Input material:

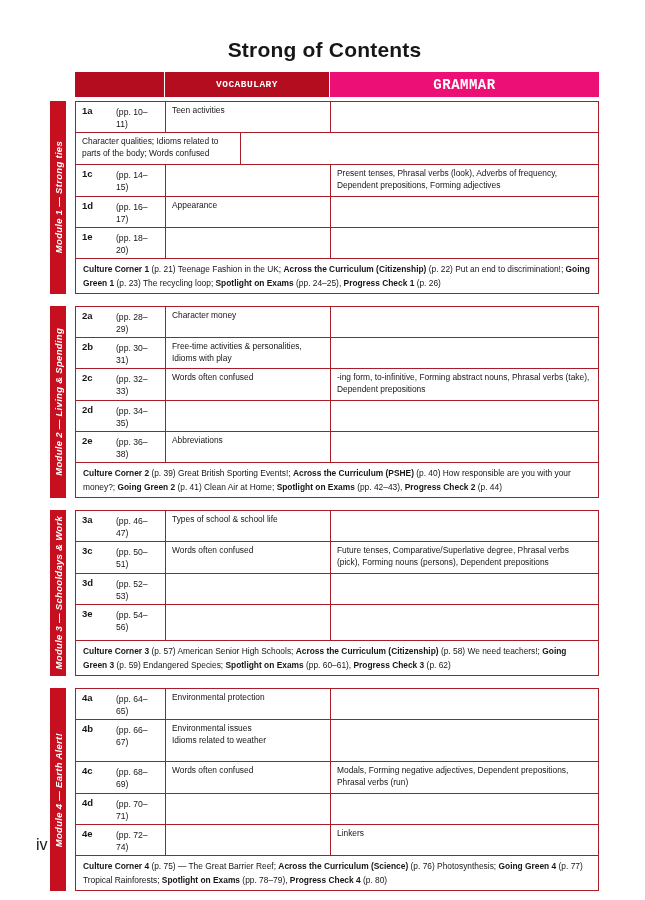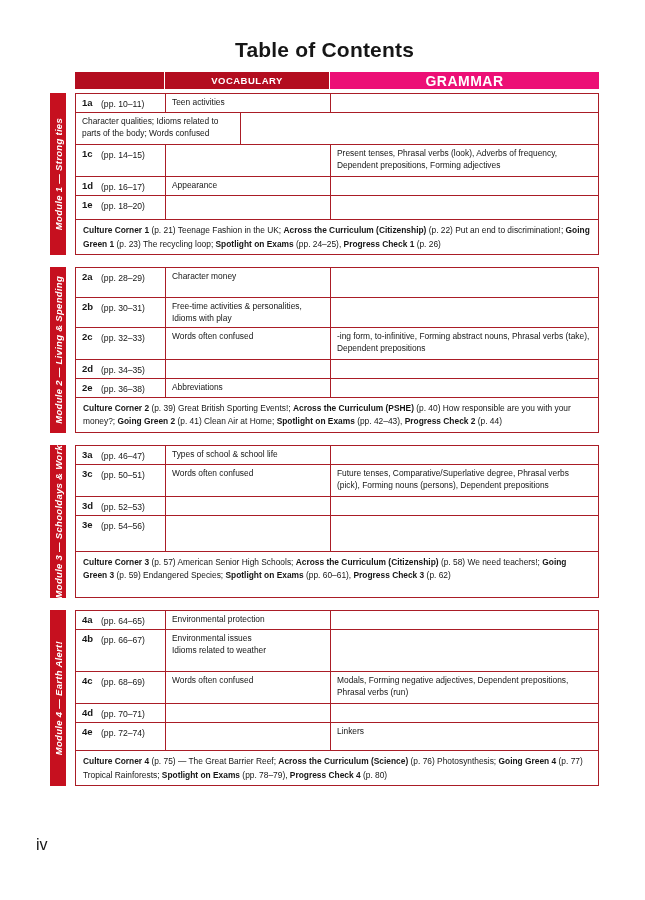--- a/index.html
+++ b/index.html
@@ -21,21 +21,21 @@
   .title{
     text-align:center;
     font-size:21px;
     font-weight:600;
     letter-spacing:.2px;
     padding-top:38px;
     margin-bottom:10px;
   }
   .content{padding:0 46px 0 50px;}
   
-  .toc-header{display:flex;margin-left:25px;height:17px;margin-bottom:4px;}
+  .toc-header{display:flex;margin-left:25px;height:25px;margin-bottom:4px;font-family:Liberation Mono, monospace;}
   .h-stub{width:90px;background:var(--red-dark);border-right:1px solid #fff;}
   .h-vocab{
     width:165px;background:var(--red-dark);color:#fff;
     font-size:9.5px;font-weight:bold;letter-spacing:.5px;
     display:flex;align-items:center;justify-content:center;
     border-right:1px solid #fff;
   }
   .h-gram{
     flex:1;background:var(--pink);color:#fff;
     font-size:14px;font-weight:bold;letter-spacing:.5px;
@@ -49,39 +49,39 @@
   }
   .module-sidebar span{
     writing-mode:vertical-rl;
     transform:rotate(180deg);
     font-size:9.5px;font-weight:bold;font-style:italic;
     white-space:nowrap;letter-spacing:.3px;
   }
   .module-table{flex:1;border:1px solid var(--red-border);background:#fff;}
   .row{display:flex;border-bottom:1px solid var(--red-border);}
   .cell{padding:3px 6px 2px;font-size:8.4px;line-height:1.4;white-space:pre-line;}
-  .unit-cell{width:90px;border-right:1px solid var(--red-border);display:flex;gap:6px;white-space:normal;}
+  .unit-cell{width:90px;border-right:1px solid var(--red-border);display:flex;gap:21px;white-space:normal;}
   .unit-code{font-weight:bold;font-size:9.5px;min-width:13px;line-height:1.2;}
   .unit-pages{font-size:8.6px;padding-top:1px;}
   .vocab-cell{width:165px;border-right:1px solid var(--red-border);}
   .gram-cell{flex:1;}
   .footer-row{padding:4px 7px 3px;font-size:8.4px;line-height:1.6;min-height:30px;}
   .footer-row .b{font-weight:bold;}
   
   .mh17{min-height:17px}.mh18{min-height:18px}.mh24{min-height:24px}
   .mh28{min-height:28px}.mh30{min-height:30px}.mh32{min-height:32px}
   .mh36{min-height:36px}.mh42{min-height:42px}
   .page-num{position:absolute;left:36px;top:836px;font-size:16px;}
 </style>
 </head>
 <body>
 
 <div class="content">
 
-  <h1 class="title">Table of Contents</h1>
+  <h1 class="title">Strong of Contents</h1>
 
   <div class="toc-header">
     <div class="h-stub"></div>
     <div class="h-vocab">VOCABULARY</div>
     <div class="h-gram">GRAMMAR</div>
   </div>
 
   <section class="module">
     <div class="module-sidebar">
       <span>Module 1 — Strong ties</span>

Task to complete: The data above should be repeated in full and exactly, with no pictures carried over.

Answer for the task:
--- a/index.html
+++ b/index.html
@@ -21,21 +21,21 @@
   .title{
     text-align:center;
     font-size:21px;
     font-weight:600;
     letter-spacing:.2px;
     padding-top:38px;
     margin-bottom:10px;
   }
   .content{padding:0 46px 0 50px;}
   
-  .toc-header{display:flex;margin-left:25px;height:17px;margin-bottom:4px;}
+  .toc-header{display:flex;margin-left:25px;height:25px;margin-bottom:4px;font-family:Liberation Mono, monospace;}
   .h-stub{width:90px;background:var(--red-dark);border-right:1px solid #fff;}
   .h-vocab{
     width:165px;background:var(--red-dark);color:#fff;
     font-size:9.5px;font-weight:bold;letter-spacing:.5px;
     display:flex;align-items:center;justify-content:center;
     border-right:1px solid #fff;
   }
   .h-gram{
     flex:1;background:var(--pink);color:#fff;
     font-size:14px;font-weight:bold;letter-spacing:.5px;
@@ -49,39 +49,39 @@
   }
   .module-sidebar span{
     writing-mode:vertical-rl;
     transform:rotate(180deg);
     font-size:9.5px;font-weight:bold;font-style:italic;
     white-space:nowrap;letter-spacing:.3px;
   }
   .module-table{flex:1;border:1px solid var(--red-border);background:#fff;}
   .row{display:flex;border-bottom:1px solid var(--red-border);}
   .cell{padding:3px 6px 2px;font-size:8.4px;line-height:1.4;white-space:pre-line;}
-  .unit-cell{width:90px;border-right:1px solid var(--red-border);display:flex;gap:6px;white-space:normal;}
+  .unit-cell{width:90px;border-right:1px solid var(--red-border);display:flex;gap:21px;white-space:normal;}
   .unit-code{font-weight:bold;font-size:9.5px;min-width:13px;line-height:1.2;}
   .unit-pages{font-size:8.6px;padding-top:1px;}
   .vocab-cell{width:165px;border-right:1px solid var(--red-border);}
   .gram-cell{flex:1;}
   .footer-row{padding:4px 7px 3px;font-size:8.4px;line-height:1.6;min-height:30px;}
   .footer-row .b{font-weight:bold;}
   
   .mh17{min-height:17px}.mh18{min-height:18px}.mh24{min-height:24px}
   .mh28{min-height:28px}.mh30{min-height:30px}.mh32{min-height:32px}
   .mh36{min-height:36px}.mh42{min-height:42px}
   .page-num{position:absolute;left:36px;top:836px;font-size:16px;}
 </style>
 </head>
 <body>
 
 <div class="content">
 
-  <h1 class="title">Table of Contents</h1>
+  <h1 class="title">Strong of Contents</h1>
 
   <div class="toc-header">
     <div class="h-stub"></div>
     <div class="h-vocab">VOCABULARY</div>
     <div class="h-gram">GRAMMAR</div>
   </div>
 
   <section class="module">
     <div class="module-sidebar">
       <span>Module 1 — Strong ties</span>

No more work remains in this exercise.